Chemical and physical data
- Formula: C_{29}H_{30}N_{2}O_{2}
- Molar mass: 438.571 g·mol^{−1}
- 3D model (JSmol): Interactive image;
- SMILES CC1(CCC(C2=CC3=C(C=C21)N=C(C4=CC=CC=C4N3C)C5=CC=C(C=C5)C(=O)O)(C)C)C;
- InChI InChI=1S/C29H30N2O2/c1-28(2)14-15-29(3,4)22-17-25-23(16-21(22)28)30-26(18-10-12-19(13-11-18)27(32)33)20-8-6-7-9-24(20)31(25)5/h6-13,16-17H,14-15H2,1-5H3,(H,32,33); Key:YZZAIQOVMHVWBS-UHFFFAOYSA-N;

= LE135 =

LE135 is a drug which acts as a selective retinoic acid receptor β (RARβ) antagonist.
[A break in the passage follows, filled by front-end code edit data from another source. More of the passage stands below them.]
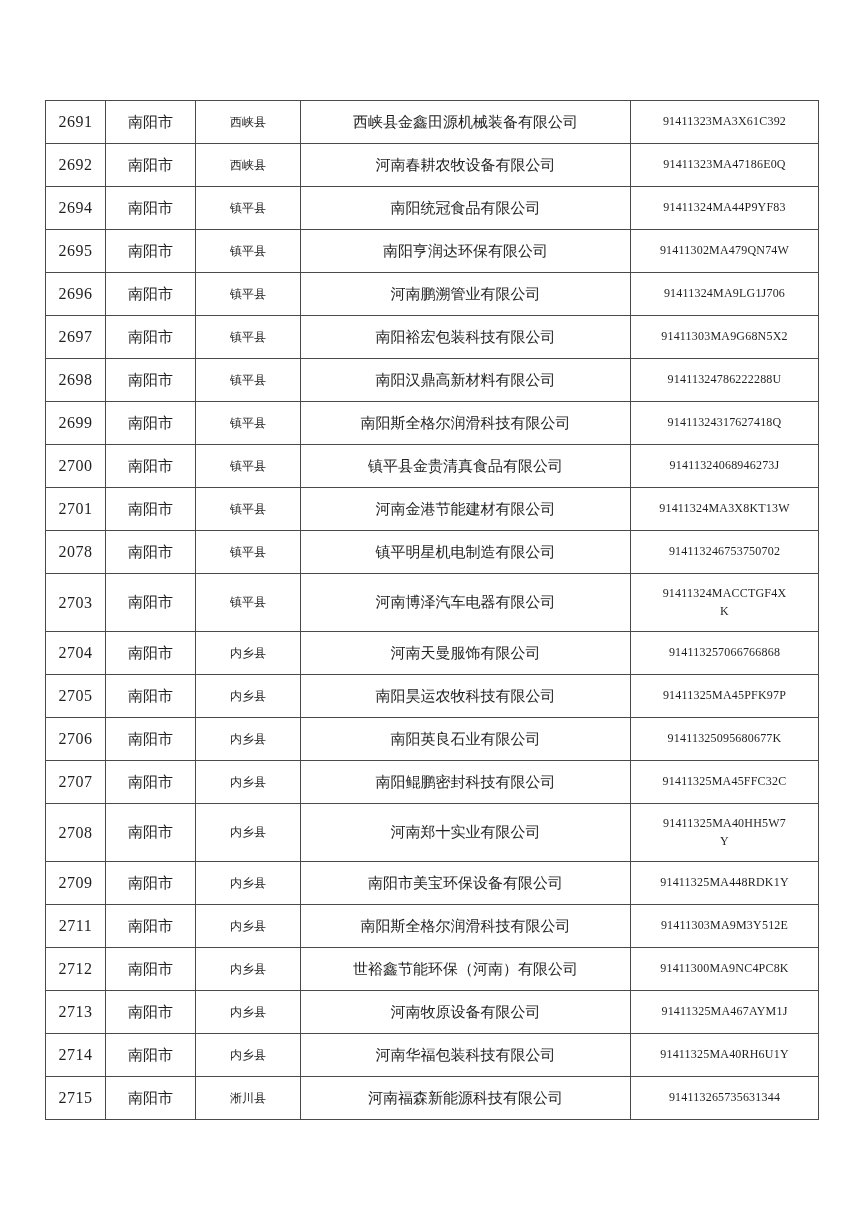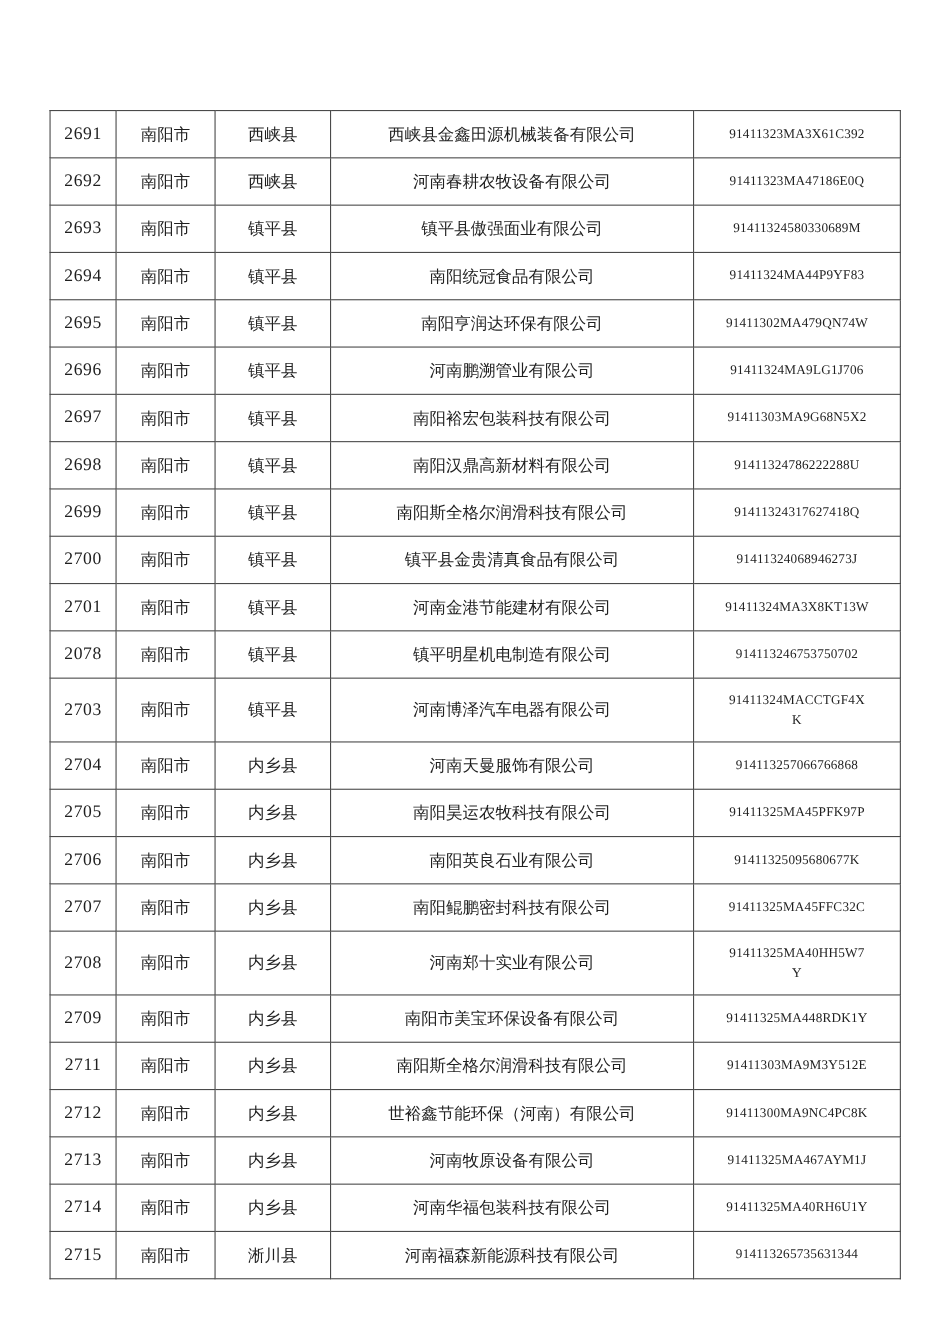--- a/index.html
+++ b/index.html
@@ -35,21 +35,21 @@
     border: 1px solid var(--border-color);
     text-align: center;
     vertical-align: middle;
     padding: 2px 4px;
     overflow: hidden;
   }
   table.company-table tr { height: 43px; }
   table.company-table tr.two-line { height: 58px; }
   td.col-no   { font-size: 16px; letter-spacing: 0.5px; }
   td.col-city { font-size: 15px; font-family: Liberation Serif, serif; }
-  td.col-county { font-size: 15px; }
+  td.col-county { font-size: 12px; }
   td.col-company { font-size: 15px; }
   td.col-code { font-size: 12px; line-height: 1.45; letter-spacing: 0.2px; }
 </style>
 </head>
 <body>
 
 <div class="page">
   <table class="company-table">
     <colgroup>
       <col style="width:60px">
@@ -68,27 +68,20 @@
   </tr>
 
   <tr>
     <td class="col-no">2692</td>
     <td class="col-city">南阳市</td>
     <td class="col-county">西峡县</td>
     <td class="col-company">河南春耕农牧设备有限公司</td>
     <td class="col-code">91411323MA47186E0Q</td>
   </tr>
 
-  <tr>
-    <td class="col-no">2693</td>
-    <td class="col-city">南阳市</td>
-    <td class="col-county">镇平县</td>
-    <td class="col-company">镇平县傲强面业有限公司</td>
-    <td class="col-code">91411324580330689M</td>
-  </tr>
 
   <tr>
     <td class="col-no">2694</td>
     <td class="col-city">南阳市</td>
     <td class="col-county">镇平县</td>
     <td class="col-company">南阳统冠食品有限公司</td>
     <td class="col-code">91411324MA44P9YF83</td>
   </tr>
 
   <tr>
It was developed in the 1990s and has been widely used for research into the function of RARβ especially its roles in cell differentiation during growth, tissue repair and embryonic development, regulation of immune system function, and development of certain forms of cancer. However, it has also been shown to act as a potent activator of the cation channels TRPV1 and TRPA1, which means caution must be applied when interpreting results which assume that it is only acting by blocking RARβ.